:: YOUR TASK ::
A verbatim copy of all the data is required; the pictures should not appear in it.

[Source data]
# # # # # # #

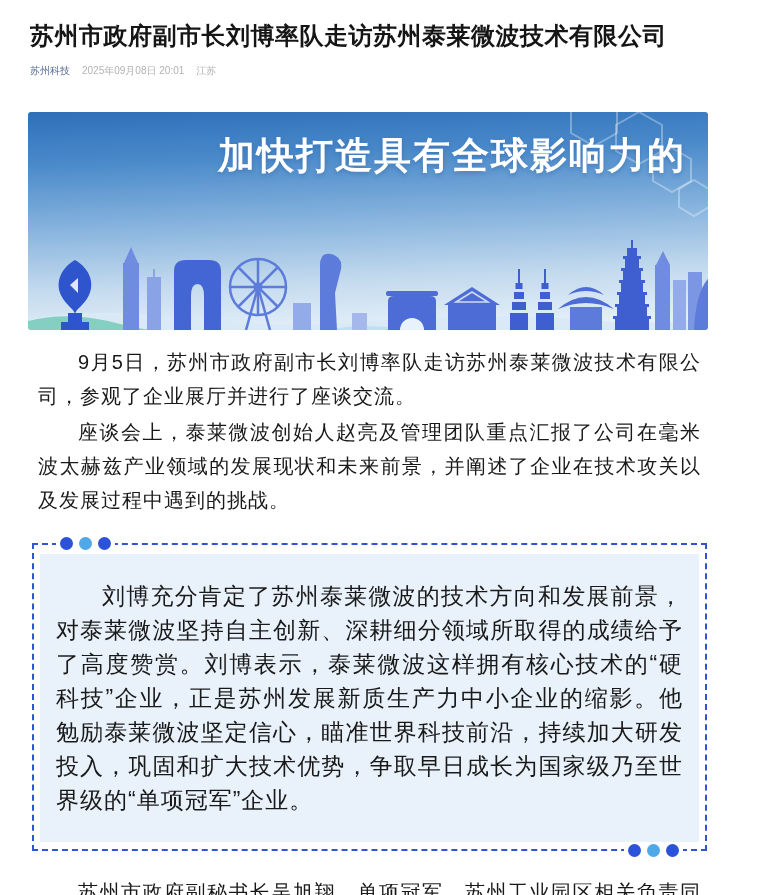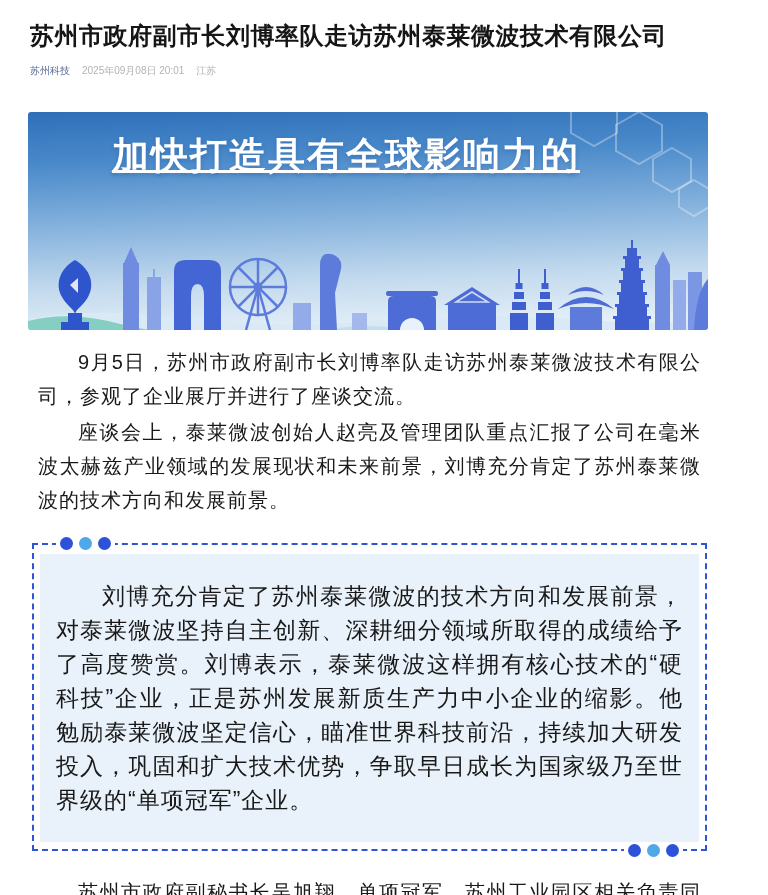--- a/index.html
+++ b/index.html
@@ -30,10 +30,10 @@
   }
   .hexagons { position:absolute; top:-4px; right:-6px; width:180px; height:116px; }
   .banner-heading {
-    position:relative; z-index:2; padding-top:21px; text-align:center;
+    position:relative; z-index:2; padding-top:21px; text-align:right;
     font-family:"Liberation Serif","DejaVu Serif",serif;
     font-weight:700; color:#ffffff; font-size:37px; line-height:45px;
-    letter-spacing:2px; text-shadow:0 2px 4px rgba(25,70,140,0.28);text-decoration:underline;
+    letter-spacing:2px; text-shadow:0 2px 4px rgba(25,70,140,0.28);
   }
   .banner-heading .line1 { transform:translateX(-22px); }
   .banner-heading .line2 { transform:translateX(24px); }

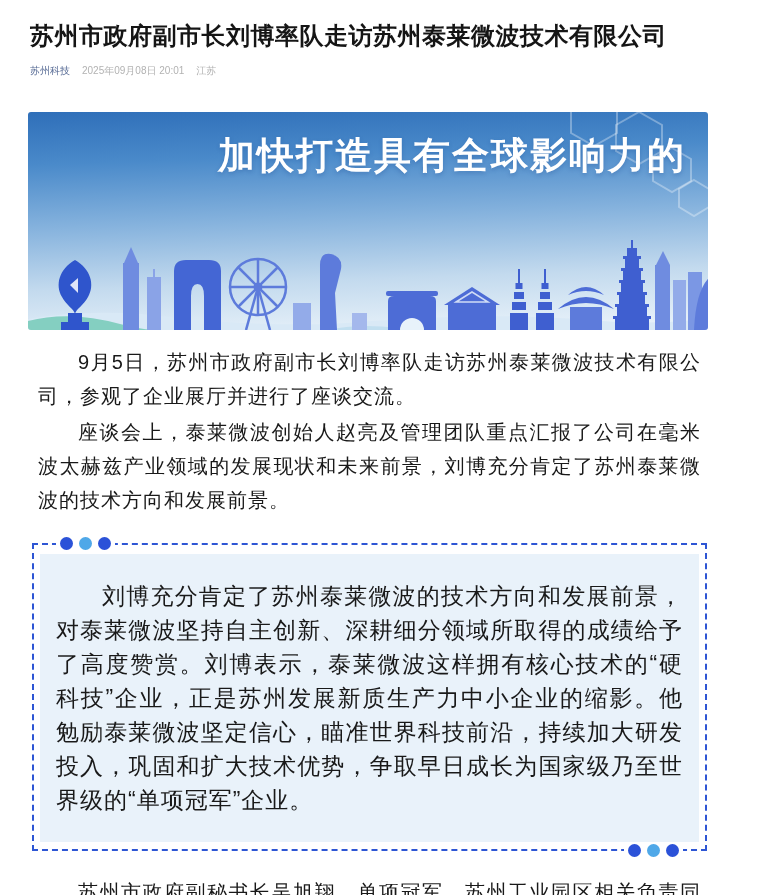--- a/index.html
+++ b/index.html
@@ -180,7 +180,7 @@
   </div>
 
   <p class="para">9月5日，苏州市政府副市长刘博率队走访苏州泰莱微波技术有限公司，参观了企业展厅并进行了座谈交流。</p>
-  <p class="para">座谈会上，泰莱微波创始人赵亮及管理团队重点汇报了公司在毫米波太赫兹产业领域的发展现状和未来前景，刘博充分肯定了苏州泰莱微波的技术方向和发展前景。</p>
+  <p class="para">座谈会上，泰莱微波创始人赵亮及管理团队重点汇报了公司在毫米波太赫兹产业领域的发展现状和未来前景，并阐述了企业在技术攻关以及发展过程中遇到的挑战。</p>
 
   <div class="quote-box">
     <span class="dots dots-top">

# # # # # # #

:: RESPONSE TO THIS TASK ::
--- a/index.html
+++ b/index.html
@@ -30,10 +30,10 @@
   }
   .hexagons { position:absolute; top:-4px; right:-6px; width:180px; height:116px; }
   .banner-heading {
-    position:relative; z-index:2; padding-top:21px; text-align:center;
+    position:relative; z-index:2; padding-top:21px; text-align:right;
     font-family:"Liberation Serif","DejaVu Serif",serif;
     font-weight:700; color:#ffffff; font-size:37px; line-height:45px;
-    letter-spacing:2px; text-shadow:0 2px 4px rgba(25,70,140,0.28);text-decoration:underline;
+    letter-spacing:2px; text-shadow:0 2px 4px rgba(25,70,140,0.28);
   }
   .banner-heading .line1 { transform:translateX(-22px); }
   .banner-heading .line2 { transform:translateX(24px); }

--- a/index.html
+++ b/index.html
@@ -180,7 +180,7 @@
   </div>
 
   <p class="para">9月5日，苏州市政府副市长刘博率队走访苏州泰莱微波技术有限公司，参观了企业展厅并进行了座谈交流。</p>
-  <p class="para">座谈会上，泰莱微波创始人赵亮及管理团队重点汇报了公司在毫米波太赫兹产业领域的发展现状和未来前景，刘博充分肯定了苏州泰莱微波的技术方向和发展前景。</p>
+  <p class="para">座谈会上，泰莱微波创始人赵亮及管理团队重点汇报了公司在毫米波太赫兹产业领域的发展现状和未来前景，并阐述了企业在技术攻关以及发展过程中遇到的挑战。</p>
 
   <div class="quote-box">
     <span class="dots dots-top">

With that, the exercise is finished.